The move by Saudi Arabia’s state-owned telecoms firm STC to acquire a 9.9% stake in the Spanish company Telefónica in September 2023 generated a great degree of interest, public debate and some challenges for political decision-makers in Spain with respect to the authorisation of investments from outside the EU, where a foreign government is the ultimate investor. However, both in the arena of public opinion and within the administration, there is a knowledge deficit about these countries, their economic and political trajectories, their increasing openness to the world, their diversification plans and their geopolitical visions of the changing world that surrounds us, in which they aspire to play a bigger role.

Main features of the economies of the members of the Gulf Cooperation Council

The Gulf Cooperation Council consists of the following six countries (by order of GDP): Saudi Arabia, the United Arab Emirates (UAE), Qatar, Kuwait, Oman and Bahrain. Saudi Arabia accounts for more than 50% of the group’s GDP, and the UAE accounts for slightly more than 23%. In other words, the two largest economies account for almost three-quarters of the region’s GDP.

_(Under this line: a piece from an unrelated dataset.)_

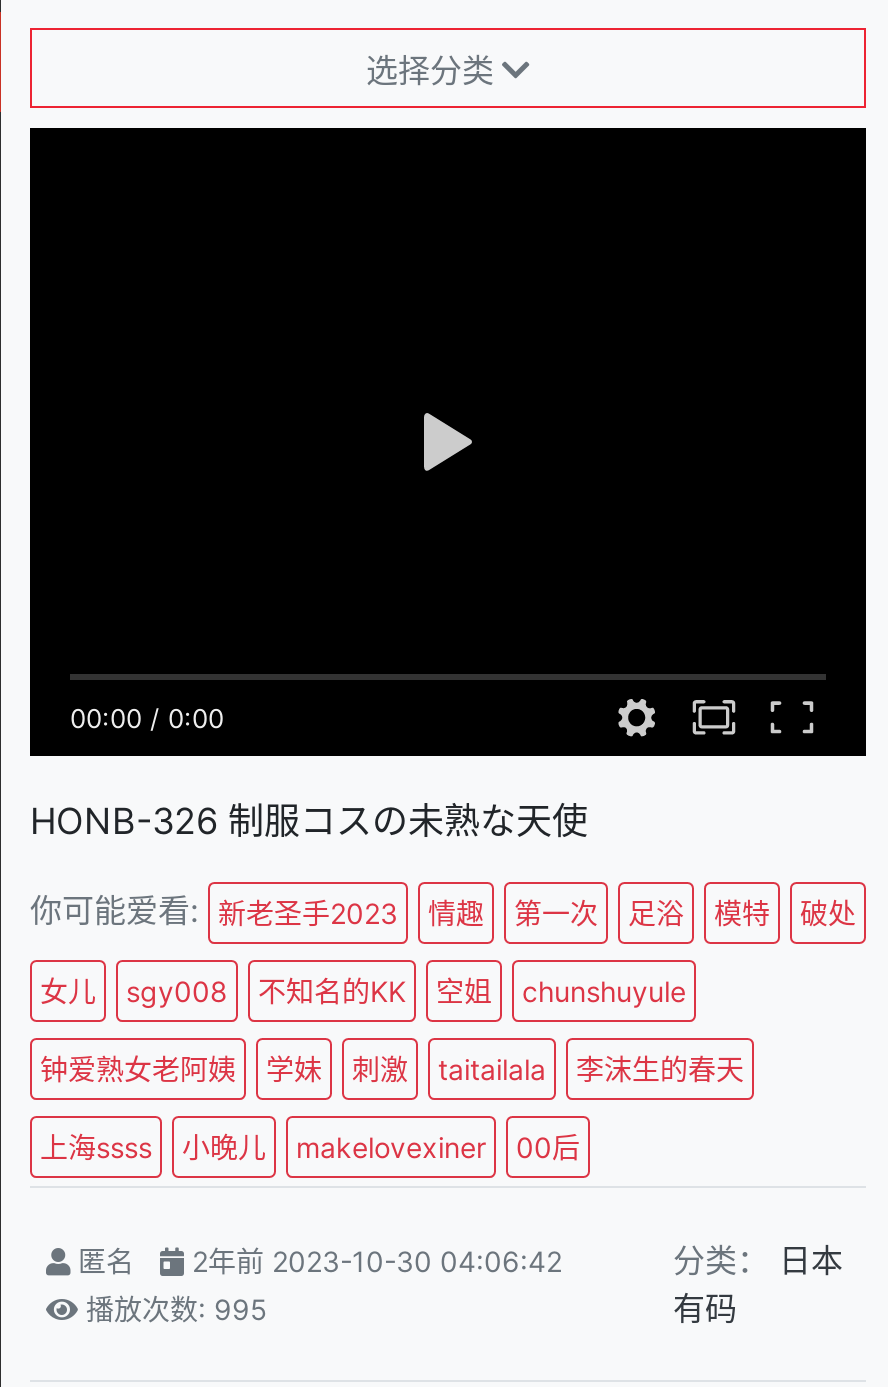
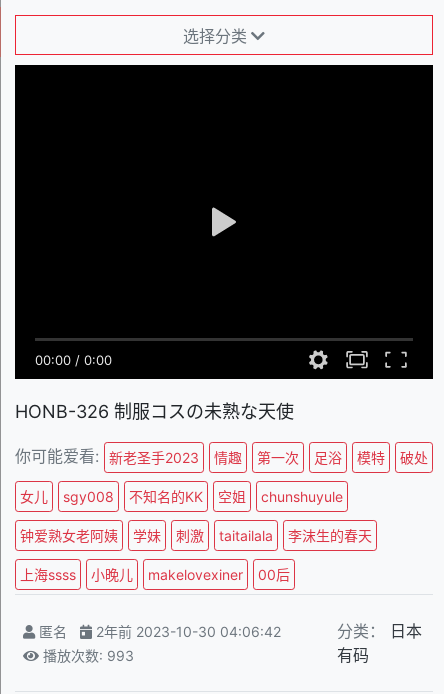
- 播放次数: 995
+ 播放次数: 993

The region saw rapid growth during 2022, particularly in Saudi Arabia, whose GDP rose by 8.7%, making it the fastest-growing G20 economy. Kuwait (at 8.2%) and the UAE (at 7.4%) also recorded very solid rates. The other GCC growth rates were as follows: Bahrain (4.9%), Qatar (4.8%) and Oman (4.3%).

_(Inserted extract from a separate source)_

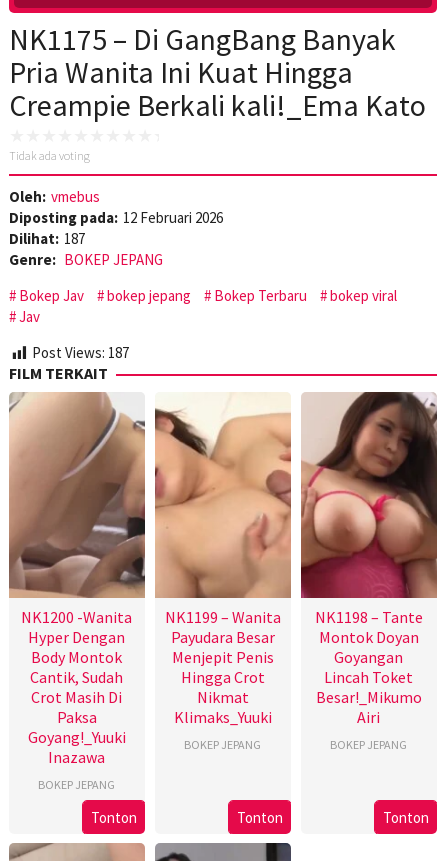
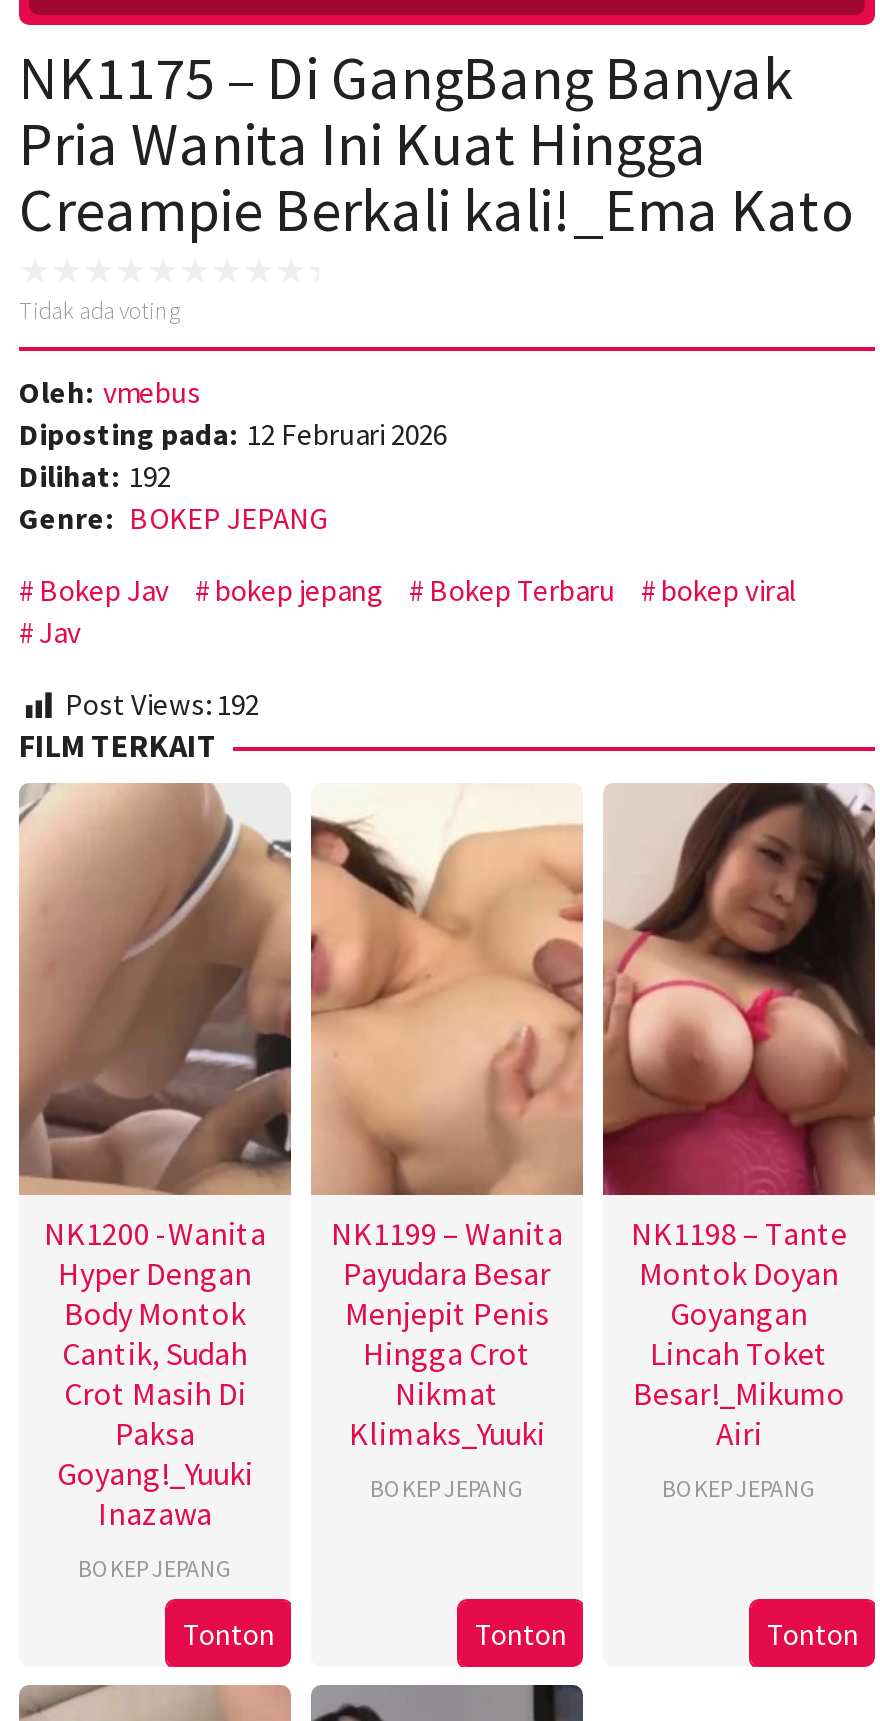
- Dilihat: 187
+ Dilihat: 192

- Post Views: 187
+ Post Views: 192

In terms of population, Saudi Arabia is also the most relevant country, with a population of over 36 million in 2022, almost 62% of the region’s total.

Figure 2. Gulf Cooperation Council countries by population, 2022

Population (millions of inhabitants)
Percentage of population
Saudi Arabia36.461.8%
Source: compiled by the authors from World Bank data.

In terms of GDP per capita, Qatar is at the top of the six countries with close to US$110,000, almost 30% higher than the next country, the UAE, with close to US$85,000. Oman comes last with a GDP per capita of less than US$40,000. By way of comparison, Spain’s per capita GDP at current prices in 2022 was slightly over US$50,000, according to the International Monetary Fund (IMF).

All the GCC members scored very highly on the Human Development Index,[2] with scores of 0.8 or more in 2021. The UAE, with a score of 0.911, has the highest rating, outperforming Spain, which had a score of 0.905 in 2021.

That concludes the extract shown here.